------ SUPPLIED RECORDS
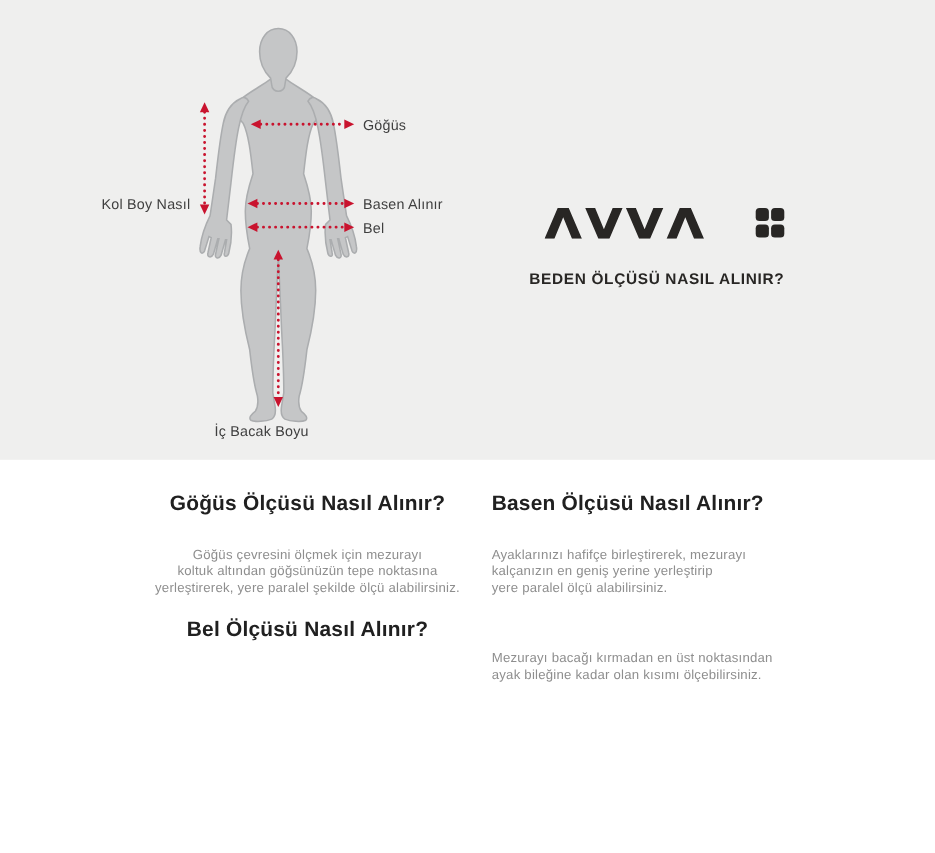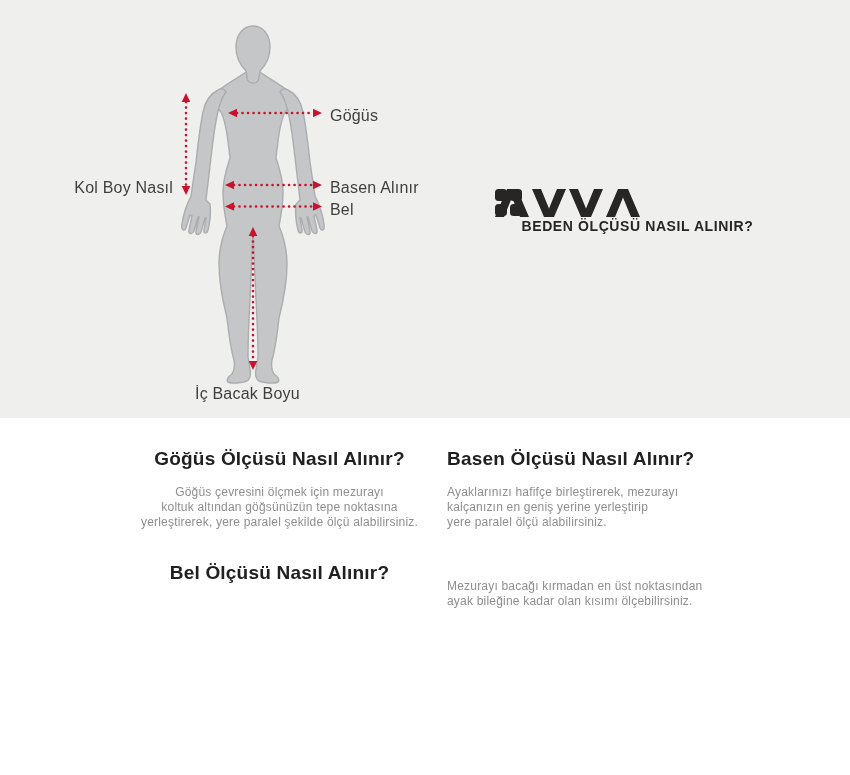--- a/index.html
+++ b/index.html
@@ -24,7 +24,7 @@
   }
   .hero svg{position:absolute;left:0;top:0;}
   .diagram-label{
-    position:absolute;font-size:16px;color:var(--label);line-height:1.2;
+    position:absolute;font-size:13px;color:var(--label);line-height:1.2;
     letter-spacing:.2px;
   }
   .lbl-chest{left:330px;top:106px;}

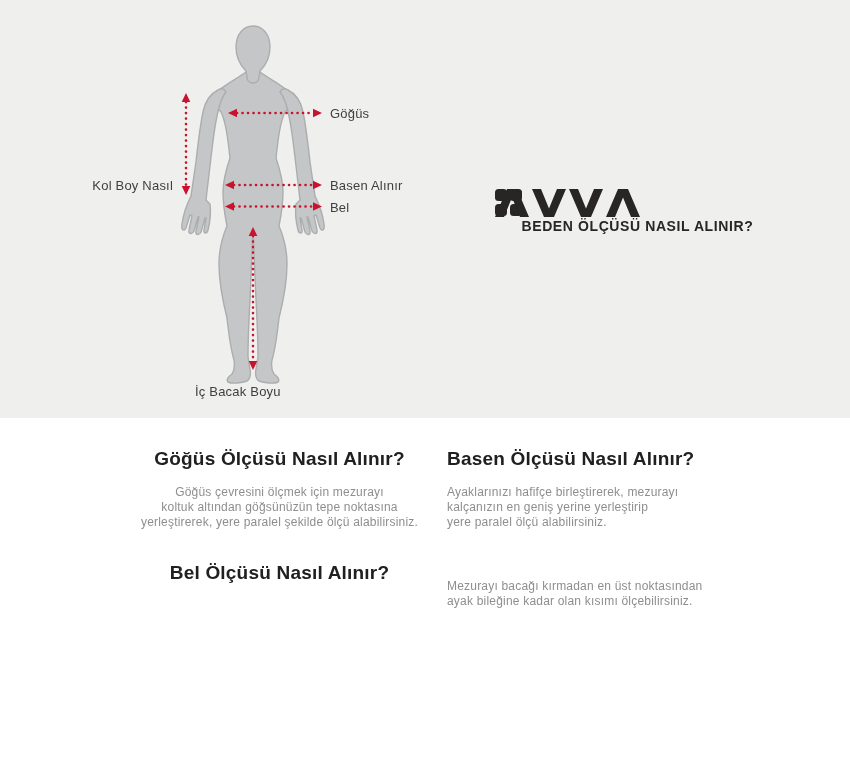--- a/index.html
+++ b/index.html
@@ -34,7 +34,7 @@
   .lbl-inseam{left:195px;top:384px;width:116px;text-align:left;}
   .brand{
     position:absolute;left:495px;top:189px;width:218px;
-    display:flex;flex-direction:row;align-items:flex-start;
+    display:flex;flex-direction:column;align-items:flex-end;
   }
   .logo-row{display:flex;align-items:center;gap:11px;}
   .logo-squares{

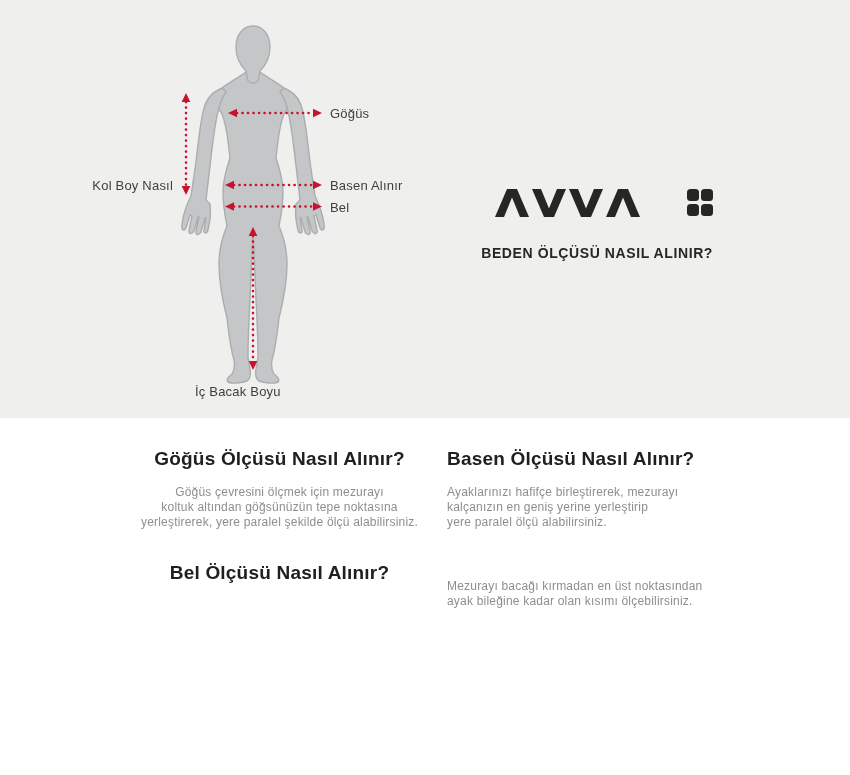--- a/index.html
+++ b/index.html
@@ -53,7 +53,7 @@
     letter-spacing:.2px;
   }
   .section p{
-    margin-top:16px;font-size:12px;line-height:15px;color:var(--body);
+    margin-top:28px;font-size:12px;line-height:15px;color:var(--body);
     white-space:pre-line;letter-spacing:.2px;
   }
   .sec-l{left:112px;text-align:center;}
------------
**WORK TASK**
Find the lines in the entries above where "display" occurs, and copy each of them.

**EXERCISE ANSWER**
-    display:flex;flex-direction:row;align-items:flex-start;
+    display:flex;flex-direction:column;align-items:flex-end;
   .logo-row{display:flex;align-items:center;gap:11px;}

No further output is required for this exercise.